Ist es die Rasse des Jahres, die Tux-Zillertaler, oder doch die Tiroler Graue mit den schönen Augen, oder die wunderbar gesprenkelte Sprinze aus dem Pustertal? Halt! schreien da die benachbarten Kärntner: Was ist mit unserem Blondvieh? Aber blonde Schönheiten aus dem Waldviertel wirft bereits Niederösterreich in den Ring. Dort warten schon Murbodner und Ennstaler Schecken, die Seltenen aus der Grünen Mark. Das Ländle führt die Montafoner Braune ins Rennen und aus Salzburg tönt es siegessicher: Wer könnte schöner sein als unsere Pinzgauerin?

Seltene Rinderrassen, allesamt eine Augenweide! Apropos Weide: Allesamt bestens für unsere Almen geeignet, weil robuster und genügsamer als unsere Hochleistungskühe.

Der nüchterne Züchter wird vielleicht einwenden: Was soll mir Schönheit? Ich will Leistung. Ich halte dagegen: Warum sollen wir unsere Kühe nicht auch (!) schön finden und auf Schönheit hin züchten? Offenbar war das eines der Ziele bei unseren jahrhundertealten, autochthonen Rassen. Wer seine Kühe schön findet, pflegt vielleicht einen anderen, einen „humaneren“ Umgang mit ihnen als jene, die beim Anblick von Kühen ausschließlich an Milch- und/oder Fleischleistung denken; als jene, die eine reine „Geschäftsbeziehung“ zum Mitgeschöpf Kuh pflegen? Auch auf Ziegen, Schafe, Hühner und ihre Züchter mag das zutreffen.

Seltene Nutztierrassen sprechen unser ästhetisches Empfinden an und sie verweigern sich einer allzu knallharten Verwertungslogik. Schon deshalb sind sie mir besonders wertvoll! Darüber hinaus auch als perfekte Nischen-Nutzer und unersetzliche, wandelnde „Genbanken“.

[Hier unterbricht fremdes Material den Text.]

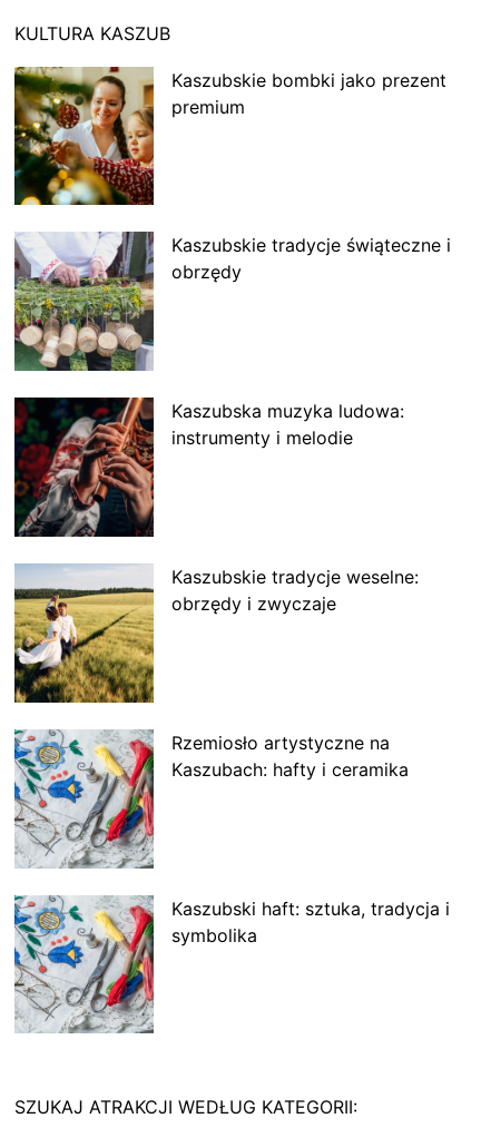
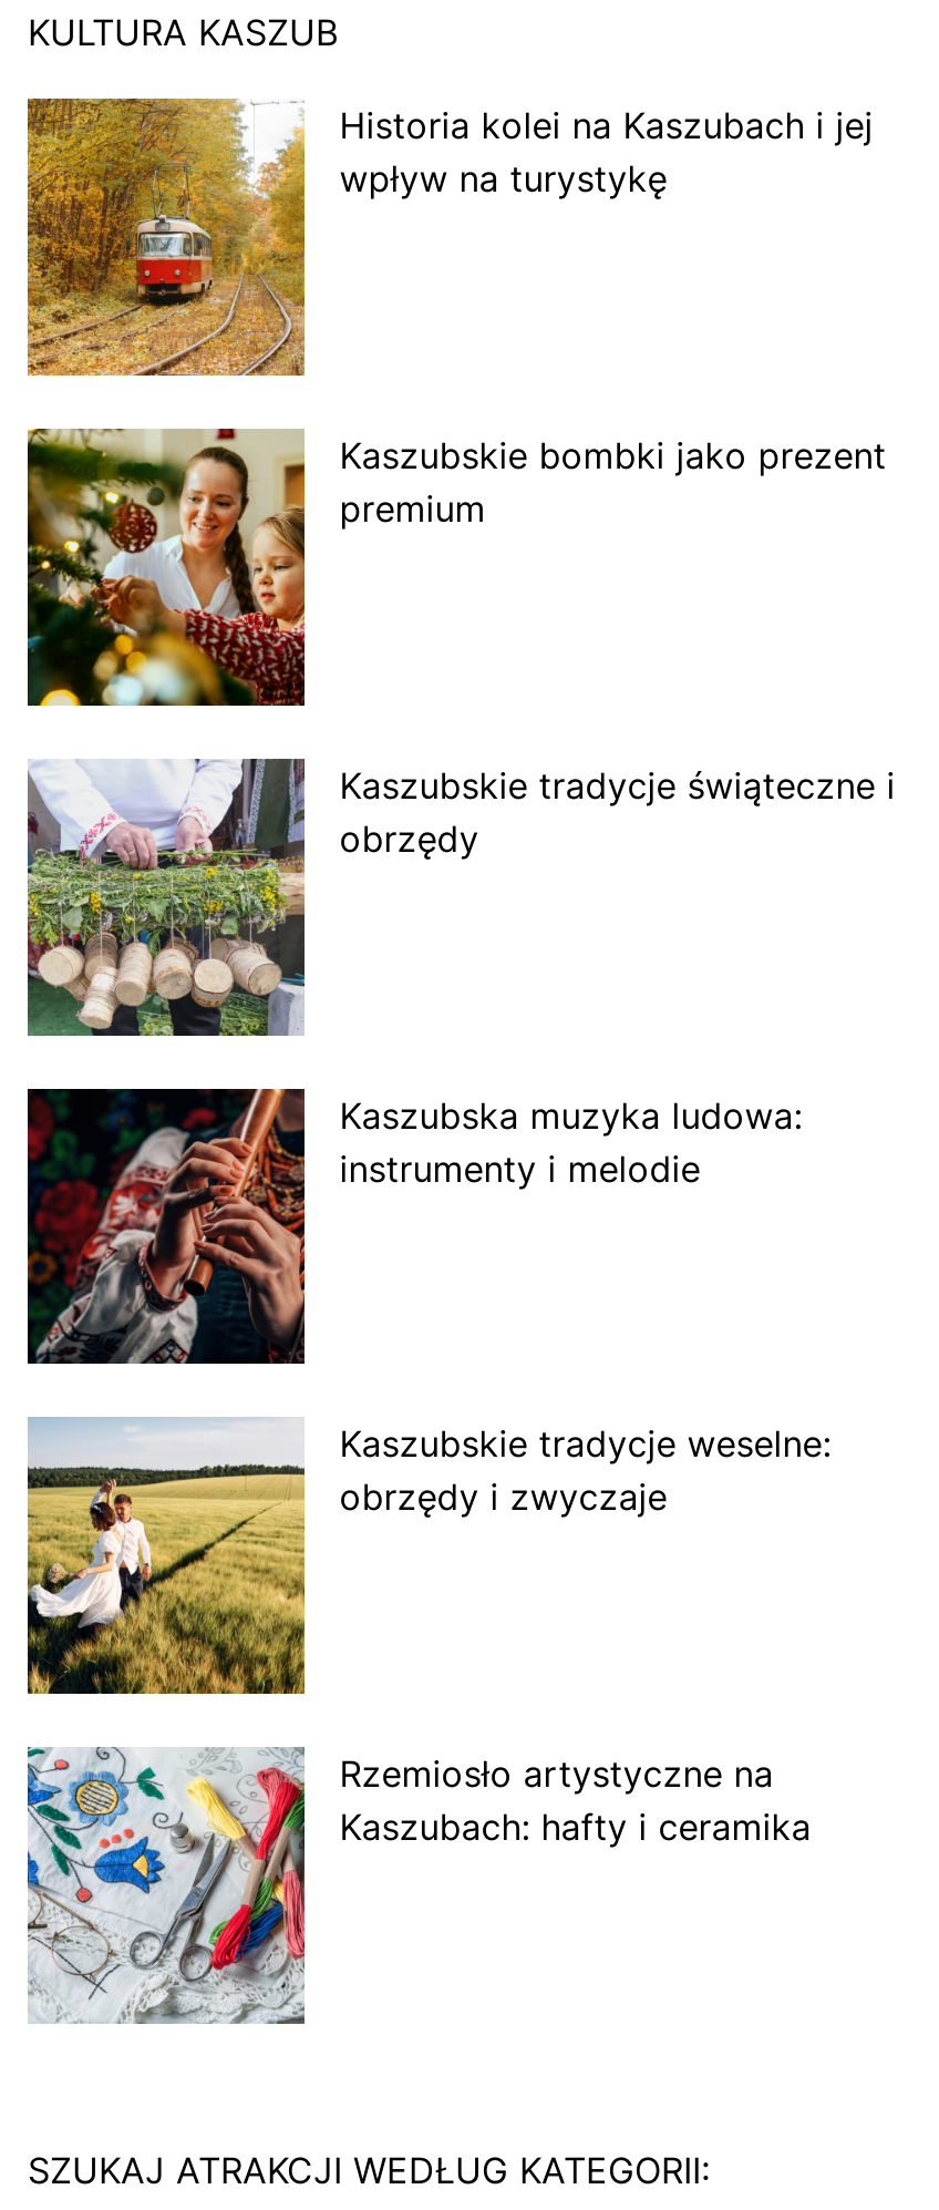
none -> [25,97,873,377] [image] | Historia kolei na Kaszubach i jej | wpływ na turystykę
moved [12,65,451,780] -> [23,425,895,1849]: [image] | Kaszubskie bombki jako prezent | premium | ... | Rzemiosło artystyczne na | Kaszubach: hafty i ceramika
moved [12,727,156,871] -> [23,1744,309,2029]: [image]
[171,897,450,946] Kaszubski haft: sztuka, tradycja i | symbolika -> none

Ich fände es beispielsweise eine Horrorvision, würde es mit unseren Kühen so weit kommen, wie mit den Masthühnern, wo zwei Hybridrassen – mit den „klingenden Namen“ Ross 308 und Cobb 500 – 95 % des Weltmarktes beherrschen! Da stehe Gott zusammen mit den leidenschaftlichen Züchtern und Züchterinnen seltener, schöner Nutztierrassen vor!